▶ [TASK TO CARRY OUT] With both ends included, repeat exactly the lines of the entries below from the one containing "Kenosha County, 2019: 203329 -> 223000" down to the one containing "Pleasant Prairie, 2021: 352331 -> 335000", and no others.

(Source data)
══════════
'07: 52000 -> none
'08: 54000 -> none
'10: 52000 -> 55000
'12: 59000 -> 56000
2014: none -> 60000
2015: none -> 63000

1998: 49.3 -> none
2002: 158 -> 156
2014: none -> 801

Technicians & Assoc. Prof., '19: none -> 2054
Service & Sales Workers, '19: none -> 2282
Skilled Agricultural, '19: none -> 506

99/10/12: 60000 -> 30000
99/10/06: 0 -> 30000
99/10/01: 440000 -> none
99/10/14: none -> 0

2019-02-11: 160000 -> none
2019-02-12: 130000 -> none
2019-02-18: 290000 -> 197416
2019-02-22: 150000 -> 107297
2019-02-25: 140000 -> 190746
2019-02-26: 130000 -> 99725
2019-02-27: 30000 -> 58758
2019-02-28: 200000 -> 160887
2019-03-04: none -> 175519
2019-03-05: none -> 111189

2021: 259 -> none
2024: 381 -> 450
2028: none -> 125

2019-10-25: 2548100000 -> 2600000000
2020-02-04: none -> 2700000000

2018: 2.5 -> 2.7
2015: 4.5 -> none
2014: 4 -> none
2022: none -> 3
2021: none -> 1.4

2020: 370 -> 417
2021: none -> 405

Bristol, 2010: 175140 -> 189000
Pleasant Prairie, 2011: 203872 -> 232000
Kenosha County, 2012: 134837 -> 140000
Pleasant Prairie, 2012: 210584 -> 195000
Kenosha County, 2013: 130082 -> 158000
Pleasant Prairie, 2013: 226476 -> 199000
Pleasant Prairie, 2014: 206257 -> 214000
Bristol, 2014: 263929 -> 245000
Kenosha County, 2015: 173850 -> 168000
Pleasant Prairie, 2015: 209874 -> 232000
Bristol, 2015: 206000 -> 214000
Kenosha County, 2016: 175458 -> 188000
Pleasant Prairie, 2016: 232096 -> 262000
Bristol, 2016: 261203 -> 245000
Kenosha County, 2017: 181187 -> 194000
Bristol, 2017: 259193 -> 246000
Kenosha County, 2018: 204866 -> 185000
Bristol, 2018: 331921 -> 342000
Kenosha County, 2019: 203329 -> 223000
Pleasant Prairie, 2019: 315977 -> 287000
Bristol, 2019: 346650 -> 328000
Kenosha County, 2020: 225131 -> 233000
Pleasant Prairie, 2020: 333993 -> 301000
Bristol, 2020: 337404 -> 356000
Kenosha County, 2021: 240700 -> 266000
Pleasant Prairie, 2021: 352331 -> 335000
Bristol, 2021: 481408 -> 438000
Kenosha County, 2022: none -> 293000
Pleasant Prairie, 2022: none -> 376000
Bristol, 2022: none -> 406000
══════════
▶ [EXERCISE OUTPUT]
Kenosha County, 2019: 203329 -> 223000
Pleasant Prairie, 2019: 315977 -> 287000
Bristol, 2019: 346650 -> 328000
Kenosha County, 2020: 225131 -> 233000
Pleasant Prairie, 2020: 333993 -> 301000
Bristol, 2020: 337404 -> 356000
Kenosha County, 2021: 240700 -> 266000
Pleasant Prairie, 2021: 352331 -> 335000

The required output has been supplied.